> [Description of the task]
Exact copy, no pictures: reproduce the lines from the one that holds "-23,7 +23,7 @@" through the end of the entries.

> [Supplied records]

——————————

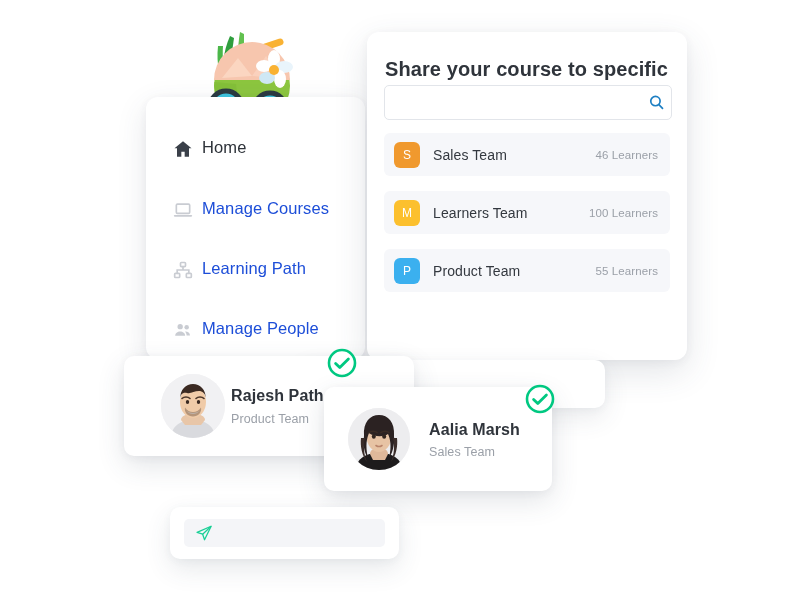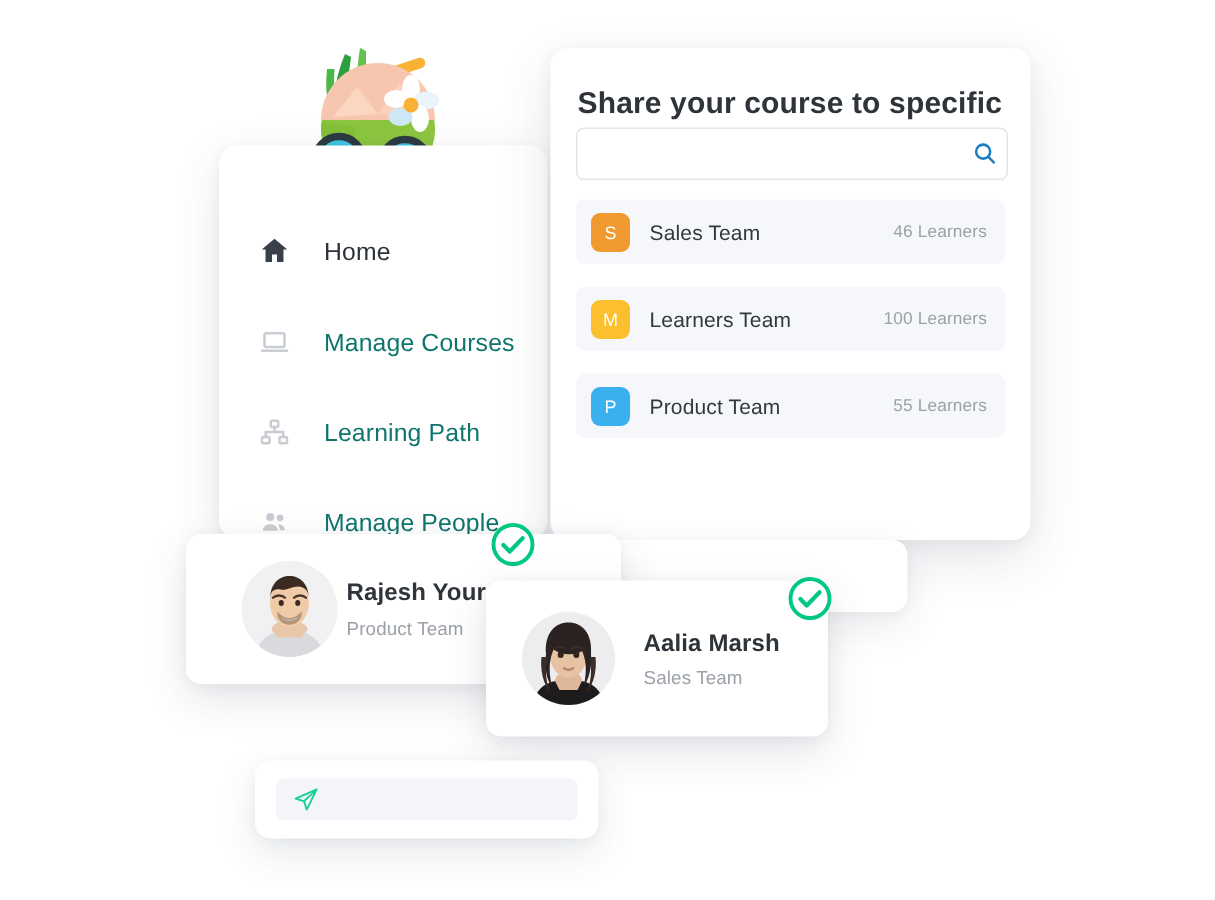--- a/index.html
+++ b/index.html
@@ -23,7 +23,7 @@
   }
   .side-item{
     position:absolute;left:0;width:219px;height:40px;
-    display:flex;align-items:flex-end;gap:22px;padding-left:26px;
+    display:flex;align-items:flex-start;gap:8px;padding-left:26px;
     box-sizing:border-box;
   }
   .side-item .slabel{font-size:16.5px;letter-spacing:.1px;}

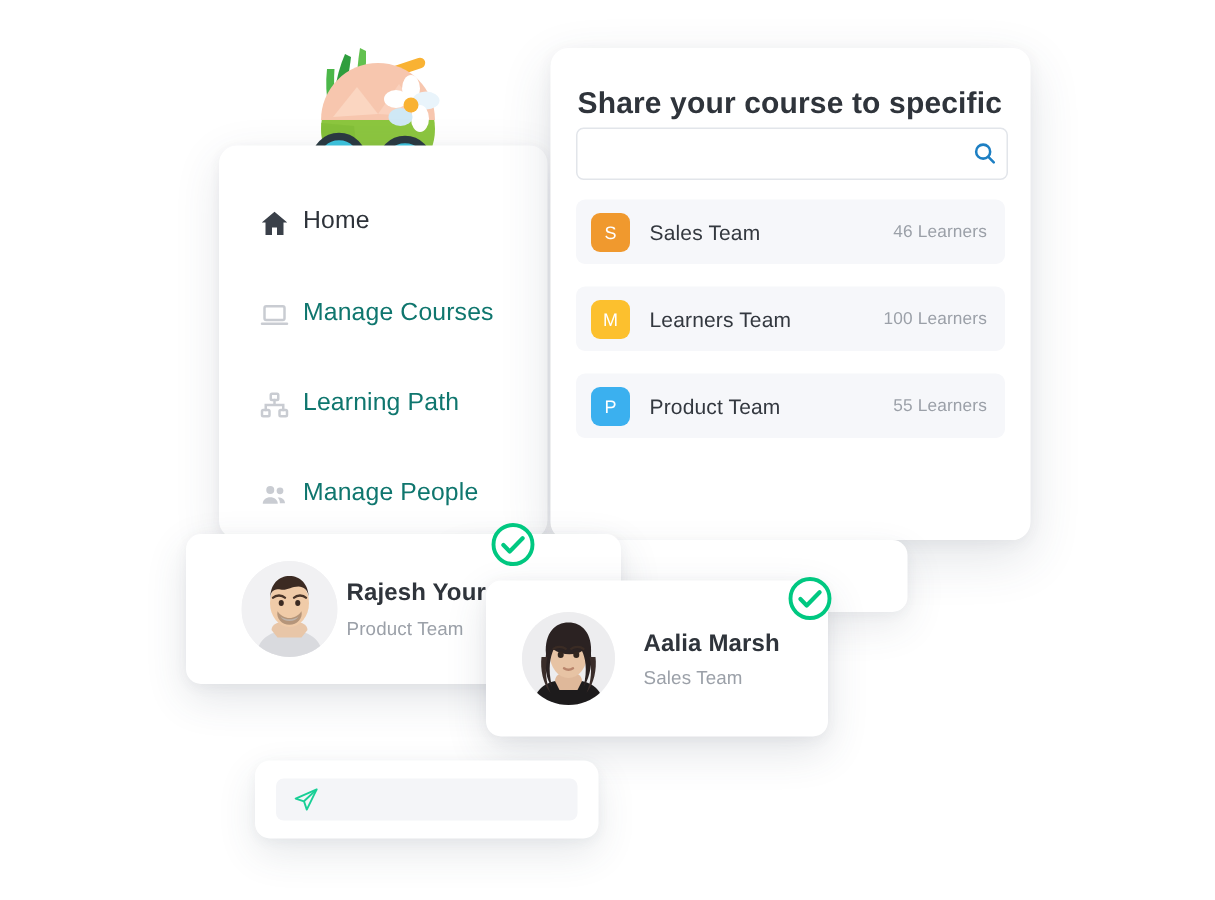--- a/index.html
+++ b/index.html
@@ -28,7 +28,7 @@
   }
   .side-item .slabel{font-size:16.5px;letter-spacing:.1px;}
   .side-item.active .slabel{color:#2d3239;}
-  .side-item.dim .slabel{color:#0f766e;}
+  .side-item.dim .slabel{color:#1d4ed8;}
   .sicon{width:22px;height:22px;display:flex;align-items:center;justify-content:center;flex:0 0 22px;}
   .sicon svg{display:block;}
 

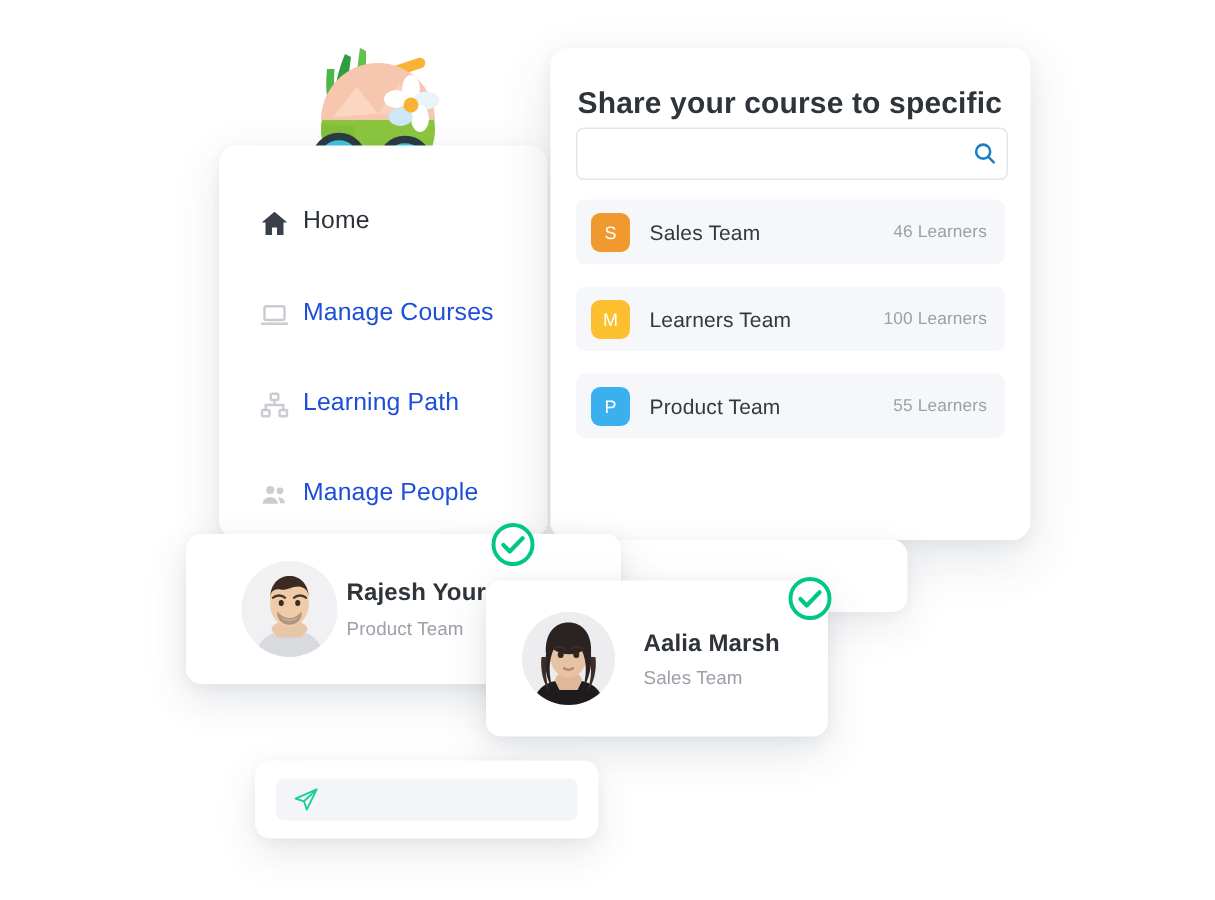--- a/index.html
+++ b/index.html
@@ -261,7 +261,7 @@
         <path d="M24 33.5 c4 6 12 6 16 0 c1 5-3 9-8 9 s-9-4-8-9z" fill="#6d5443" opacity=".45"></path>
       </svg>
     </div>
-    <div class="p-name">Rajesh Your</div>
+    <div class="p-name">Rajesh Path</div>
     <div class="p-team">Product Team</div>
   </div>
 

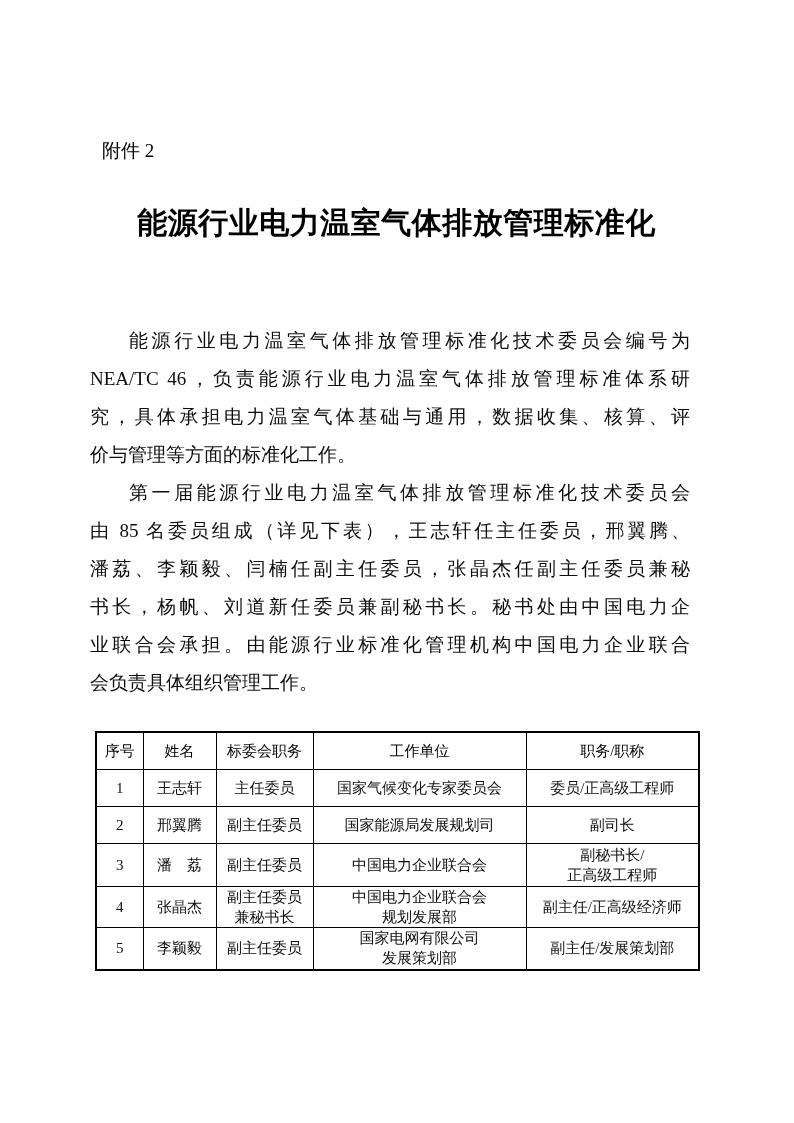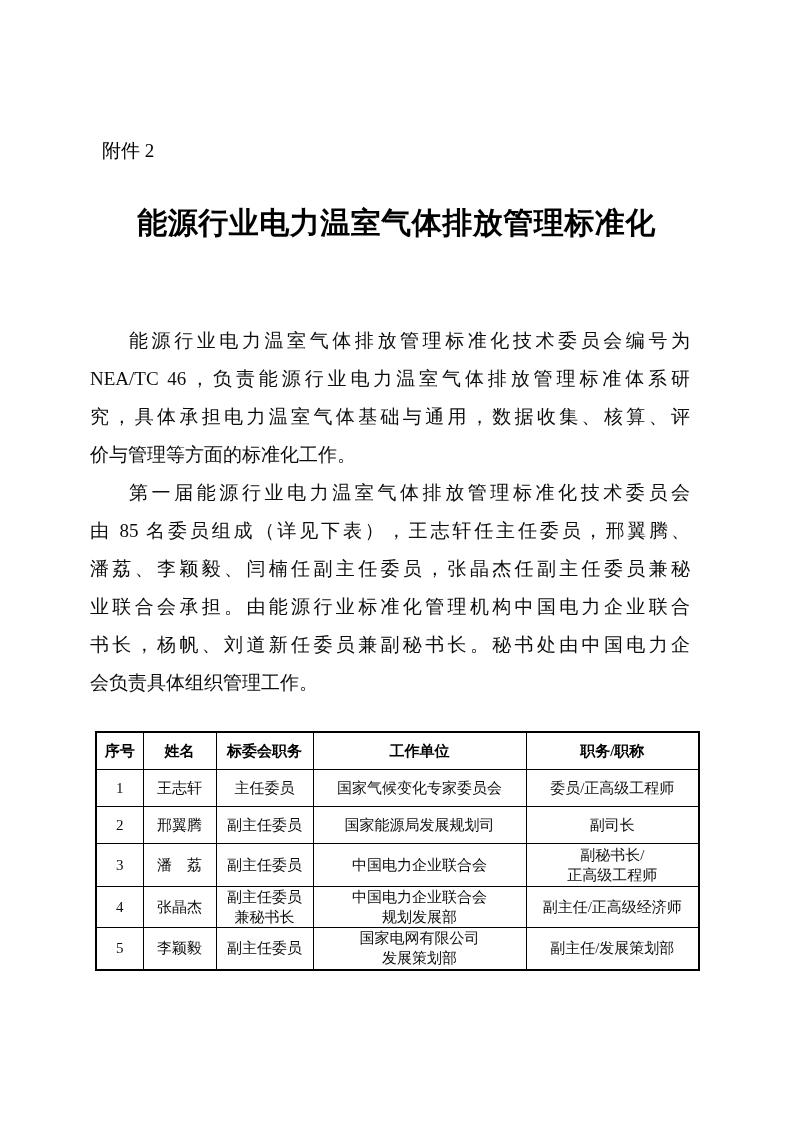--- a/index.html
+++ b/index.html
@@ -110,8 +110,8 @@
       <div class="line indent">第一届能源行业电力温室气体排放管理标准化技术委员会</div>
       <div class="line">由 85 名委员组成（详见下表），王志轩任主任委员，邢翼腾、</div>
       <div class="line">潘荔、李颖毅、闫楠任副主任委员，张晶杰任副主任委员兼秘</div>
+      <div class="line">书长，杨帆、刘道新任委员兼副秘书长。秘书处由中国电力企</div>
       <div class="line">业联合会承担。由能源行业标准化管理机构中国电力企业联合</div>
-      <div class="line">书长，杨帆、刘道新任委员兼副秘书长。秘书处由中国电力企</div>
       <div class="line para-end">会负责具体组织管理工作。</div>
     </div>
   </div>

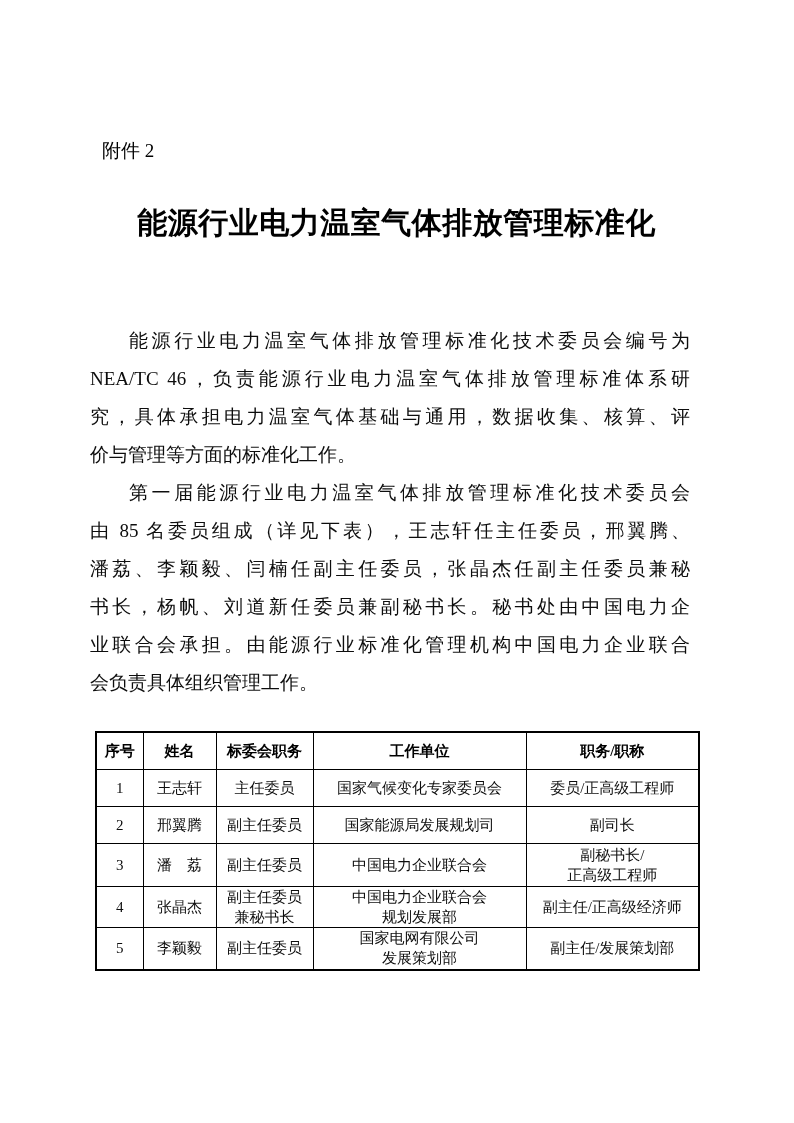--- a/index.html
+++ b/index.html
@@ -79,7 +79,7 @@
     overflow: hidden;
   }
   table.members th {
-    font-weight: bold;
+    font-weight: normal;
     font-size: 15px;
     color: #000000;
   }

——————————

> [Solution to the exercise]
@@ -23,7 +23,7 @@
   }
   .side-item{
     position:absolute;left:0;width:219px;height:40px;
-    display:flex;align-items:flex-end;gap:22px;padding-left:26px;
+    display:flex;align-items:flex-start;gap:8px;padding-left:26px;
     box-sizing:border-box;
   }
   .side-item .slabel{font-size:16.5px;letter-spacing:.1px;}

--- a/index.html
+++ b/index.html
@@ -28,7 +28,7 @@
   }
   .side-item .slabel{font-size:16.5px;letter-spacing:.1px;}
   .side-item.active .slabel{color:#2d3239;}
-  .side-item.dim .slabel{color:#0f766e;}
+  .side-item.dim .slabel{color:#1d4ed8;}
   .sicon{width:22px;height:22px;display:flex;align-items:center;justify-content:center;flex:0 0 22px;}
   .sicon svg{display:block;}
 

--- a/index.html
+++ b/index.html
@@ -261,7 +261,7 @@
         <path d="M24 33.5 c4 6 12 6 16 0 c1 5-3 9-8 9 s-9-4-8-9z" fill="#6d5443" opacity=".45"></path>
       </svg>
     </div>
-    <div class="p-name">Rajesh Your</div>
+    <div class="p-name">Rajesh Path</div>
     <div class="p-team">Product Team</div>
   </div>
 

--- a/index.html
+++ b/index.html
@@ -110,8 +110,8 @@
       <div class="line indent">第一届能源行业电力温室气体排放管理标准化技术委员会</div>
       <div class="line">由 85 名委员组成（详见下表），王志轩任主任委员，邢翼腾、</div>
       <div class="line">潘荔、李颖毅、闫楠任副主任委员，张晶杰任副主任委员兼秘</div>
+      <div class="line">书长，杨帆、刘道新任委员兼副秘书长。秘书处由中国电力企</div>
       <div class="line">业联合会承担。由能源行业标准化管理机构中国电力企业联合</div>
-      <div class="line">书长，杨帆、刘道新任委员兼副秘书长。秘书处由中国电力企</div>
       <div class="line para-end">会负责具体组织管理工作。</div>
     </div>
   </div>

--- a/index.html
+++ b/index.html
@@ -79,7 +79,7 @@
     overflow: hidden;
   }
   table.members th {
-    font-weight: bold;
+    font-weight: normal;
     font-size: 15px;
     color: #000000;
   }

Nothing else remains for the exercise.